Dr. Armin Alaedini, professor of medicine at Columbia University, studies post-infection chronic conditions and illnesses, specializing in how diseases affect the gastrointestinal system. People with ME/CFS often have severe gastrointestinal problems, including bloating, bowel problems, loss of appetite, nausea, and stomach pain. Many people with ME/CFS also have irritable bowel syndrome. Despite this, gastrointestinal symptoms of ME/CFS remain less well studied than hallmark symptoms, like fatigue or cognitive dysfunction. Gastrointestinal symptoms are often considered peripheral, and neither the Institute of Medicine nor the Canadian Consensus Criteria includes gastrointestinal symptoms in their defining frameworks for ME/CFS.
To address this gap, the researchers evaluated the presence of gastrointestinal symptoms in people with ME/CFS and examined how these symptoms relate to ~50 other disease symptoms. They also assessed how gastrointestinal symptoms associated with ME/CFS-related immunological dysfunction by measuring biomarkers for systemic inflammation (plasma C-reactive protein) and gut-related inflammation (antibodies against foods or gut microbes).
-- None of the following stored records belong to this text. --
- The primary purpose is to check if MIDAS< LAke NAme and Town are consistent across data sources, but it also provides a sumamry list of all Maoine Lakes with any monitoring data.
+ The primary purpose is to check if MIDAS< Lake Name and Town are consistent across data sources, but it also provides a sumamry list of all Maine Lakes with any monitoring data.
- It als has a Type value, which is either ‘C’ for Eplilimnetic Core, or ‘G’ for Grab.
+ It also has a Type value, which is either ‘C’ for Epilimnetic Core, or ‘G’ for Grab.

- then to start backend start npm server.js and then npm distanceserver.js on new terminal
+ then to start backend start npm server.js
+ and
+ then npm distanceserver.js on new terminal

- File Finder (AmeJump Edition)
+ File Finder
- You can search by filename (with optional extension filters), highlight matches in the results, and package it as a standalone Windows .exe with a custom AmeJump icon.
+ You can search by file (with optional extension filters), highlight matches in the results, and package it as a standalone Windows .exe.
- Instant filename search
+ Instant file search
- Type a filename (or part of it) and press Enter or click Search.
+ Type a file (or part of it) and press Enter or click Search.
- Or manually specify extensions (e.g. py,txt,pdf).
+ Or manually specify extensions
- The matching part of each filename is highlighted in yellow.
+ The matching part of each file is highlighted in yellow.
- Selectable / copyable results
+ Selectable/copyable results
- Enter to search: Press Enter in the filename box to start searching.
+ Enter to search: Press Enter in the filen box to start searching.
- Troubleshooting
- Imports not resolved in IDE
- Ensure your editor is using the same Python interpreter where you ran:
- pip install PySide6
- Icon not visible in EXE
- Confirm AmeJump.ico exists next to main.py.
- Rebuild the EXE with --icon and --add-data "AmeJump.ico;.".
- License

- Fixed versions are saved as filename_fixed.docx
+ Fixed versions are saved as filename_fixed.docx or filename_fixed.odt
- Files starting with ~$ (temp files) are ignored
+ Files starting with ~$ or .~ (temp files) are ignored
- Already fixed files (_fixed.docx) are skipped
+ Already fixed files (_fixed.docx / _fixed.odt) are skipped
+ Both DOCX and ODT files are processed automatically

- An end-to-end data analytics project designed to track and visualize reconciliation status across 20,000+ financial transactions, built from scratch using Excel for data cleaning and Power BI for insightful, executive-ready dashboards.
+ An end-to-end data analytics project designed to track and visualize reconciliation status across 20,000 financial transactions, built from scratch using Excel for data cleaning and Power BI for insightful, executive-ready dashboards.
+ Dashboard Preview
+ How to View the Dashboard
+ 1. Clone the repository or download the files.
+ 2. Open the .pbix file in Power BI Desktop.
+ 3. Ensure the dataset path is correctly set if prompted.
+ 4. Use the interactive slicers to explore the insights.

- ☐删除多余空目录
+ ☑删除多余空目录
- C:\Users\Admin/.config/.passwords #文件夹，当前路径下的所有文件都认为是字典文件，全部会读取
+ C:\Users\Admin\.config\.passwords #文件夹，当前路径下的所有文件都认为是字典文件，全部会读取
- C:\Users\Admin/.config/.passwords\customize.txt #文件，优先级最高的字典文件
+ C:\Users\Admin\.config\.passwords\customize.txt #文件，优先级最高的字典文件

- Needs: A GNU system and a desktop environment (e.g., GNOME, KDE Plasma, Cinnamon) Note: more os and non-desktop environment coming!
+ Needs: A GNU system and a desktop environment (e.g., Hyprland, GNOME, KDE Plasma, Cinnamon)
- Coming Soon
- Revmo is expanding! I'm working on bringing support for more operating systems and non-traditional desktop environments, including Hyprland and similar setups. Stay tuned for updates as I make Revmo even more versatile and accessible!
People with ME/CFS (n = 116) reported significantly more frequent and severe gastrointestinal symptoms than healthy people (n = 80). Over half of the people with ME/CFS had been diagnosed with irritable bowel syndrome, while less than one in ten healthy people had this diagnosis. Gastrointestinal symptoms significantly correlated with core ME/CFS symptoms, like cardiovascular symptoms, fatigue (both mental and physical), flu-like symptoms, neurological issues, pain, sensory sensitivity, and sleep issues. Moreover, as observed for these other symptoms, greater severity of gastrointestinal symptoms was associated with greater systemic inflammation.
These results suggest that gastrointestinal symptoms are a common and clinically important feature of ME/CFS and may even represent a core component of the disease. Treatments targeting the gut, like celiac plexus block, fecal microbial transplantation, probiotics, or special diets, may help subgroups of people with ME/CFS with especially severe gastrointestinal involvement. However, clinical research on these types of treatments is at early stages, and more work is needed to understand the efficacy and safety of these approaches.
The research team noted some limitations to their study. Future studies should involve larger, more diverse cohorts to confirm these findings. They should use objective measures of gastrointestinal dysfunction beyond the self-reported questionaries used here, and should expand the panel of biomarkers used to assess gastrointestinal dysfunction. Also, they should more carefully consider potentially confounding factors, like medications, diets, or supplements that could affect the gastrointestinal tract, thereby improving interpretability of results.
Why This Study Matters:
- 🧠 Guides future clinical trials: Emphasizes the need for upcoming clinical trials, including NIH RECOVER–led studies, to evaluate interventions that specifically target gastrointestinal symptoms of infection-associated chronic conditions.
- 🧪 Lays the Groundwork for Preventative Treatments: Suggests that treatments targeting the gastrointestinal tract, like celiac plexus block, fecal microbial transplantation, probiotics, and special diets, may substantially help many people with ME/CFS.
- 🧘 Validates Overlooked Symptoms of ME/CFS: Highlights the widespread presence of gastrointestinal symptoms among people with ME/CFS, which have historically received less attention than other manifestations of the disease.
Solve M.E. funded and helped recruit participants for this study, which appeared in the Journal of Translational Medicine.
Dr. Alaedini told us, “Support from Solve M.E. helped us pursue important questions about the role of the gut and immune system in ME/CFS. In this study, we found that gastrointestinal symptoms are not only highly prevalent but are closely linked to the broader clinical phenotype and to objective inflammatory and immune abnormalities. These findings help advance our understanding of the biological heterogeneity of ME/CFS and may contribute to identifying patient subgroups that could benefit from more targeted therapeutic approaches. I’m deeply grateful to Solve M.E. and its donors for their support of this research and for their commitment to advancing ME/CFS science in ways that bring us closer to more effective treatments.”